Pedrinha franziu a testa, claramente curioso sobre o que eu planejava.
“Apenas faça isso por enquanto.”
Eu apenas sorri e voltei minha atenção para o espelho à minha frente, estendendo lentamente a mão para tocar sua superfície com a palma.
“Talvez…”
No instante em que minha mão tocou o espelho, uma sensação fria lavou minha mente, enviando um calafrio pela minha espinha.
“…Eu possa não precisar usar o Espelho para resolver esta situação.”
E meu mundo mudou.
***
Clank—
Julien entrou no quarto que supostamente pertencia a ele. Embora não estivesse familiarizado com o entorno, não era preciso ser um gênio para entender como a Academia era estruturada.
Além disso, ele tinha uma compreensão básica das ações de seu corpo enquanto estava preso no espelho. Embora não soubesse a situação perfeitamente, ele tinha tempo.
Mas primeiro, o mais importante.
“….Ele não tem sido negligente.”
Julien cerrou os punhos e então os relaxou, sentindo o poder indomado pulsando dentro dele.
Era diferente de tudo que ele já tivera antes. Se quisesse, Julien sentia que poderia despedaçar a mesa com apenas um toque leve.
“Nada mal, nada mal…”
Seus lábios se curvaram em um sorriso desagradável.
“Isso é muito melhor do que eu pensava. Hahaha.”
Rindo baixinho, Julien voltou sua atenção para a mesa principal, onde viu vários livros e jornais. Ele caminhou calmamente até a mesa e pegou um dos jornais.
“A Ascensão das Estrelas Gêmeas da Casa Evenus.”
As Estrelas Gêmeas…?
‘Não parece tão ruim.’
Julien franziu a testa enquanto olhava para o jornal, que mostrava uma imagem dele e Leon lutando em um grande palco.

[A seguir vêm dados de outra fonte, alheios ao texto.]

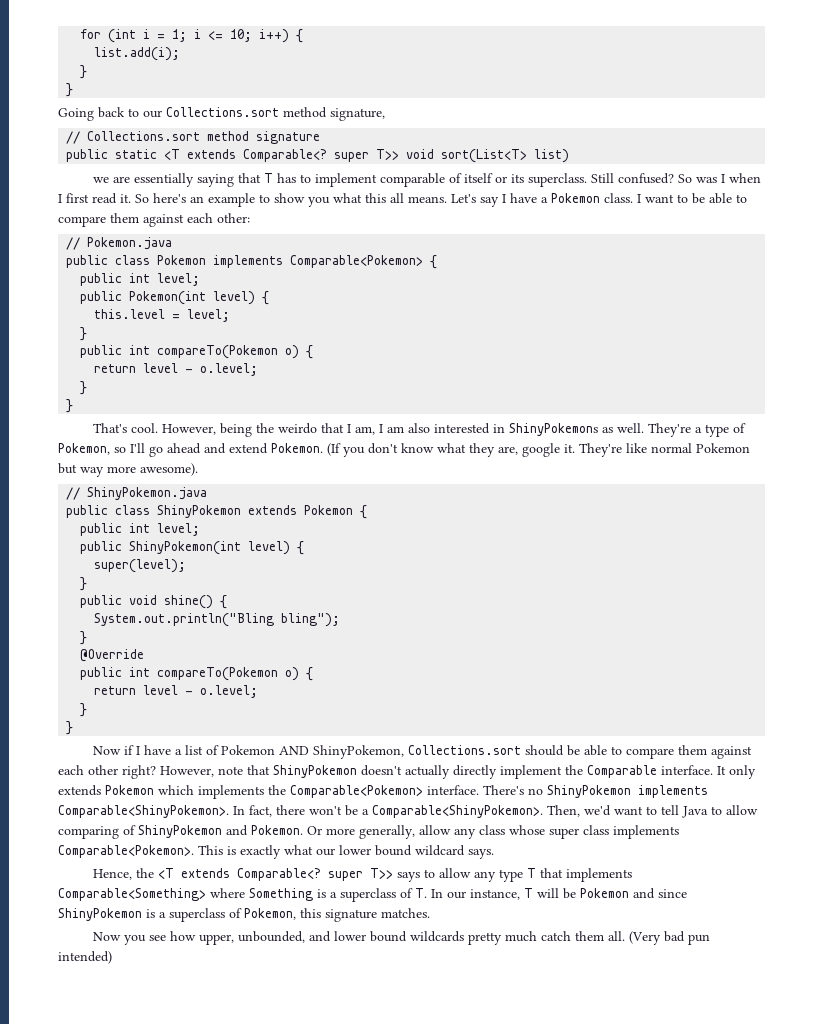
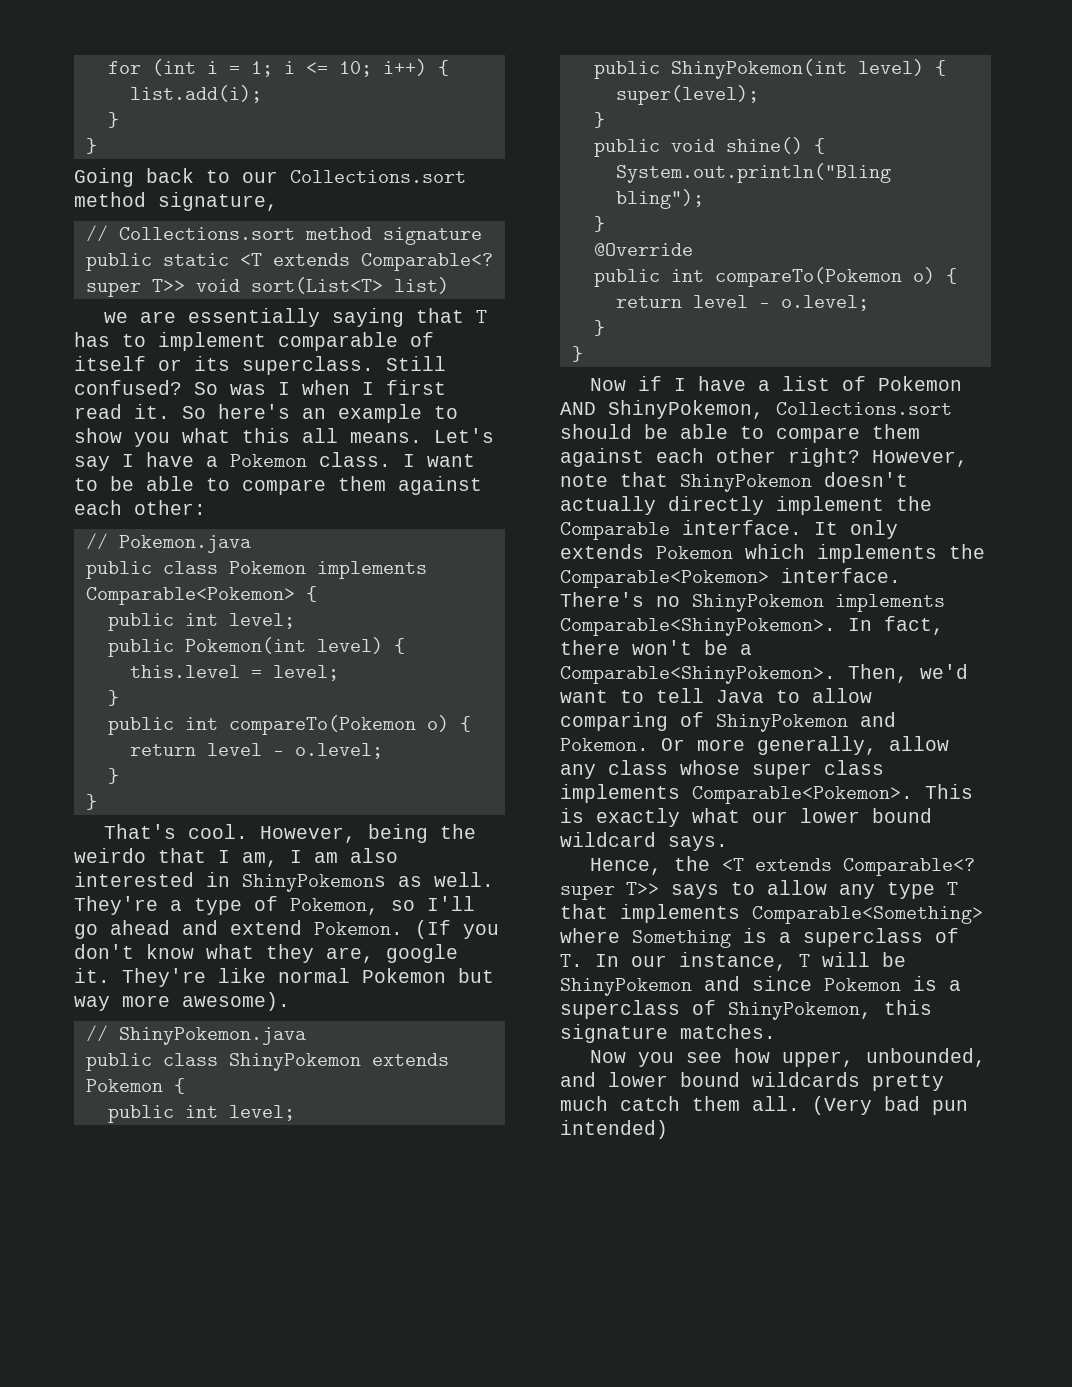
[580,888,629,898] Pokemon -> [560,978,692,996] ShinyPokemon
[58,908,296,922] ShinyPokemon is a superclass of Pokemon, -> [824,976,961,991] [560,1000,872,1020] Pokemon is a superclass of ShinyPokemon,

A imagem tinha cores, e lá ele podia ver os olhos de Leon, que haviam ficado completamente pretos, enquanto os seus haviam ficado amarelos.
“Amarelos?”
O franzir de Julien se aprofundou, e ele rapidamente virou para o espelho mais próximo. Ele ficou aliviado ao ver que seus olhos estavam normais.
“….Por que meus olhos estão amarelos?”
De repente, Julien ficou curioso. Por que seus olhos estavam amarelos? Era algum tipo de habilidade? Pegando o jornal, Julien o leu. Não levou mais do que alguns minutos de leitura para finalmente entender por que seus olhos haviam ficado amarelos.
“Conceito?”
Esta não era a primeira vez que ele ouvia tal termo.
Ele já ouvira antes, mas não era algo que deveria acontecer quando alguém estava prestes a criar um domínio?
“Será que…?”
Os olhos de Julien se arregalaram em realização enquanto sentia seu coração acelerar.
Logo quando ele estava prestes a testar o Conceito, uma brisa fria entrou no quarto por trás dele. Franzindo a testa, Julien se virou e avistou uma figura parada perto da janela.
“….!”
Todo o seu corpo congelou ao vê-la.
Todos os pelos de seu corpo se arrepiaram enquanto sua respiração parava em sua garganta.
‘Quem…?’
Julien murmurou internamente, sentindo os músculos de seu corpo ficarem rígidos.